Published in The New York Evening Journal, March 17, 1914. Originally given the title “How Does She Stand?”.

Since I have landed in this country I have not seen in any American newspaper a reference to Ireland that was even approximately accurate in its facts. Personalities the most diverse are confounded; antagonistic movements are spoken of as if they were identical; phases of the same movement are made to appear mutually destructive; men are represented as holding the exact views which they exist to combat. You identify the national movement with the Home Rule episode; you regard the newly-formed Volunteers as a force designed to help the British Government to suppress Sir Edward Carson; you speak of the dramatic movement as if it were embodied in the Abbey Theatre; you imagine that the literary revival in Ireland is expressing itself in English. We, on our side, have doubtless many mistaken notions as to American life and politics, but I do not think we make such blunders as these.

This fact is that Ireland is not allowed to speak for herself to Americans or to the world; England speaks for her. All Irish news reaches you through English channels. As a consequence you do not get a true version of any Irish happenings; you get the version the English want you to get. Every news item sent out from Ireland is censored; every fact that would lead to the actual state of affairs is suppressed; a fantastic picture as of one of those nightmares isles described in the ‘Voyage of Maelduin’ is drawn by England and presented to a gaping world as a picture of Ireland. And Ireland cannot set herself right. She is effectually cut off from outercourse by an admirable system of espionage. Not content to hold our soil with 25,000 armed soldiers and 12,000 armed police, the English have now blockaded us by sea. The last of our ports is being closed. It is, roughly speaking, no longer possible to enter Ireland or to leave Ireland, to send a letter or a postcard or a dollar’s worth of goods into Ireland or out of Ireland, except through England. As one of the last to sail from the Cove of Cork before the blockade was completed I am in a position to give American readers a view of Irish affairs which will have the advantage of being new to them, with the additional advantage of being true.

Most of you are under the impression that Ireland is seething with passion on the question of Home Rule. But, outside the professional politicians, no one in Ireland is taking any interest in Home Rule at all. The measure of autonomy offered to Ireland under the present Home Rule Bill is so slight that to the majority of Irish Nationalists it passing or its nonpassing is almost a matter of indifference. On the whole, they will be relieved if it passes, for its passing will end a not very glorious episode in the history of the national movement. But Nationalists of all sections recognize that, under Home Rule, as in its absence, there will remain for them the substantial business of achieving Irish nationhood and that the advent of Home Rule will mean at most a slight reorganization of their plan of campaign.

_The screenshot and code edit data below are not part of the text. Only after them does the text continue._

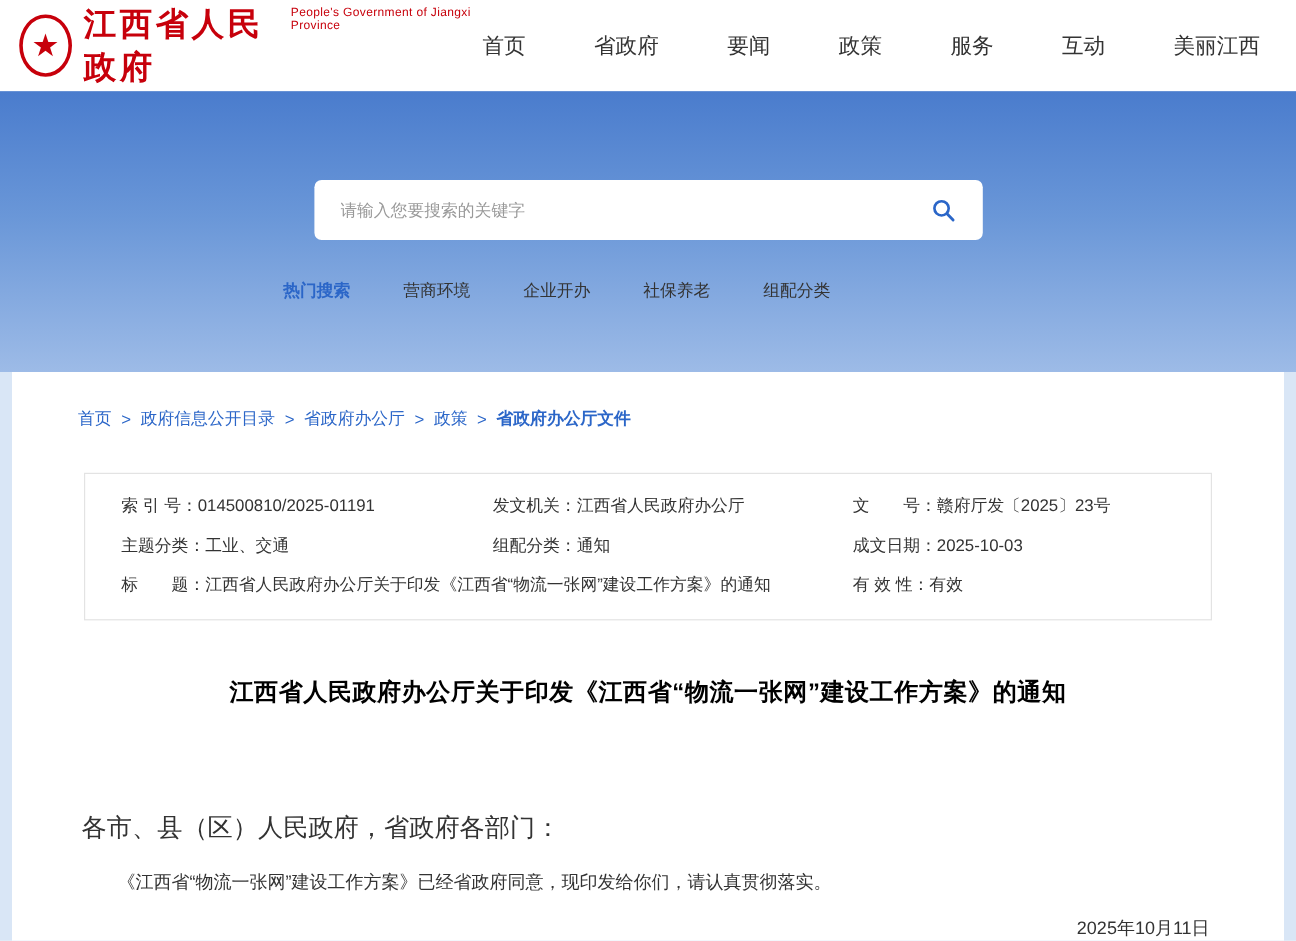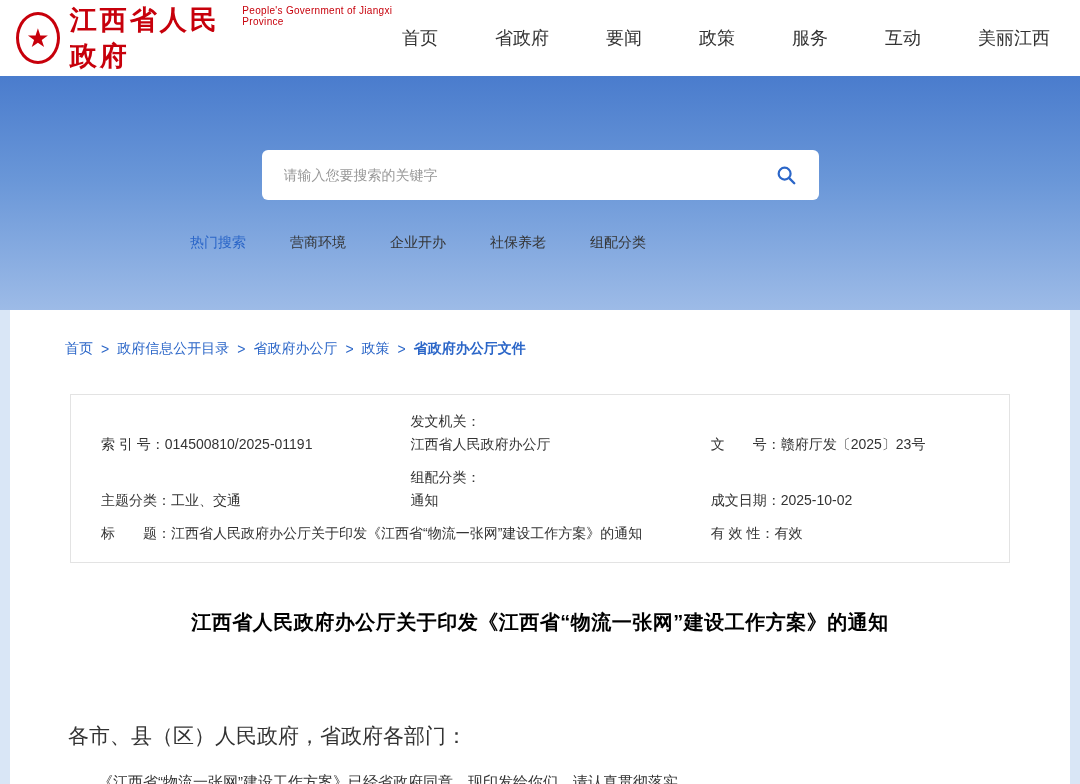"热门搜索" .hot-label { font-weight: normal -> bold; margin-left: none -> 46px }
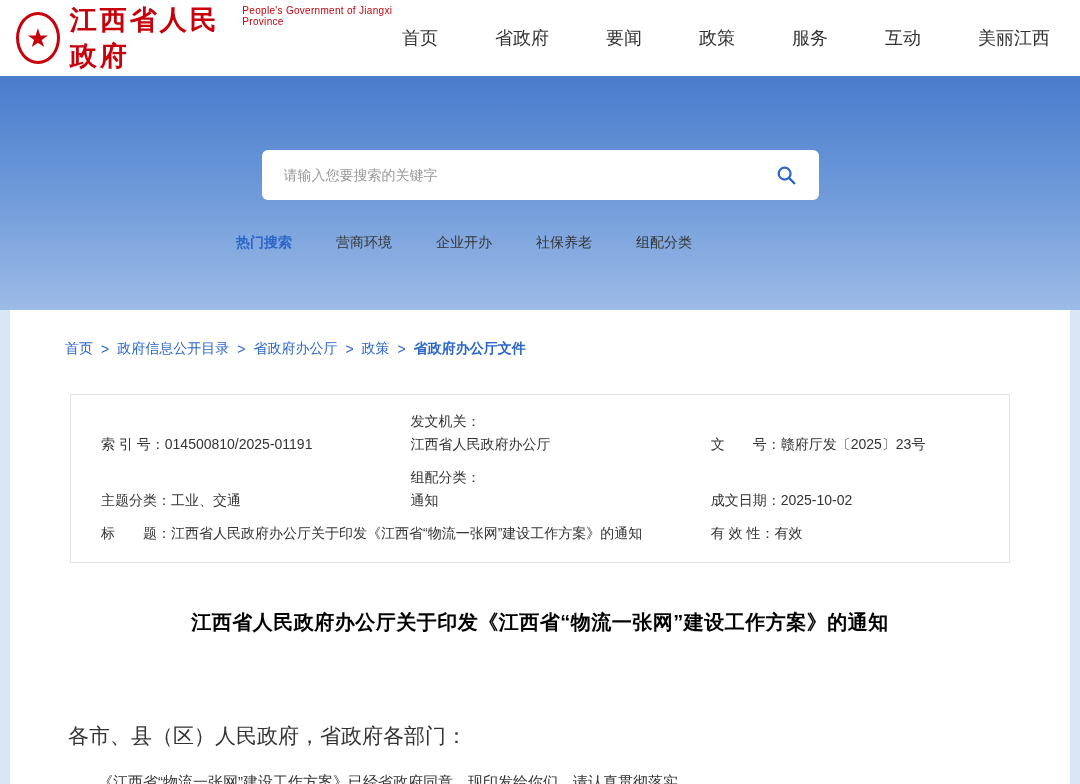"发文机关：" .w2 { flex-direction: column -> none }
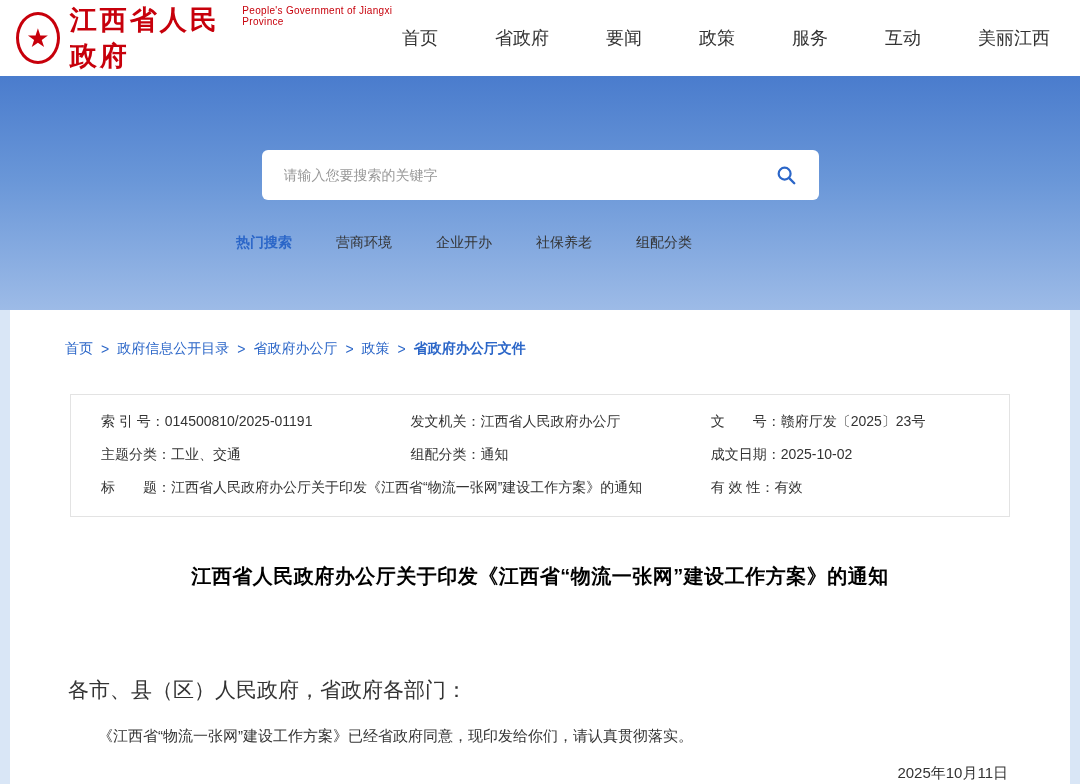"2025-10-02" span.meta-value { text: 2025-10-02 -> 2025-10-03 }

If Home Rule comes, a Separatist Party will at once make its appearance in the Irish House of Commons backed by a strong armed movement outside; if Home Rule does not come, the whole nation will automatically swing back to the policy and methods of the Fenians. In either event the year 1914 will mark, not the beginning of a peace with England, but the beginning of a new and stirring chapter in the Irish struggle for independence.

I write from the standpoint of a separatist, but I believe that the majority of those who call themselves Home Rulers will accept my view of the situation. Despite the pledges given in their name by Mr. Redmond they feel and they acknowledge no loyalty to England.

They remember that saying of Parnell which they have engraved on his monument in Dublin: No man can set a bound to the march of a nation.

I have spoken of Home Rule as a mere episode in the national movement. Episode is the exact word. The national movement antedates Home Rule and will outlast Home Rule. The national movement aims at nothing less than the undoing of the English conquest of Ireland, and it has as many phases as there are phases to a national civilization. The movement has ebbed and flowed with the decades, but it has always been here; no generation has entirely lost the tradition of Irish resistance to English domination which is not merely political, but is the domination of an alien civilization over a native one, of an inferior civilization over a superior one.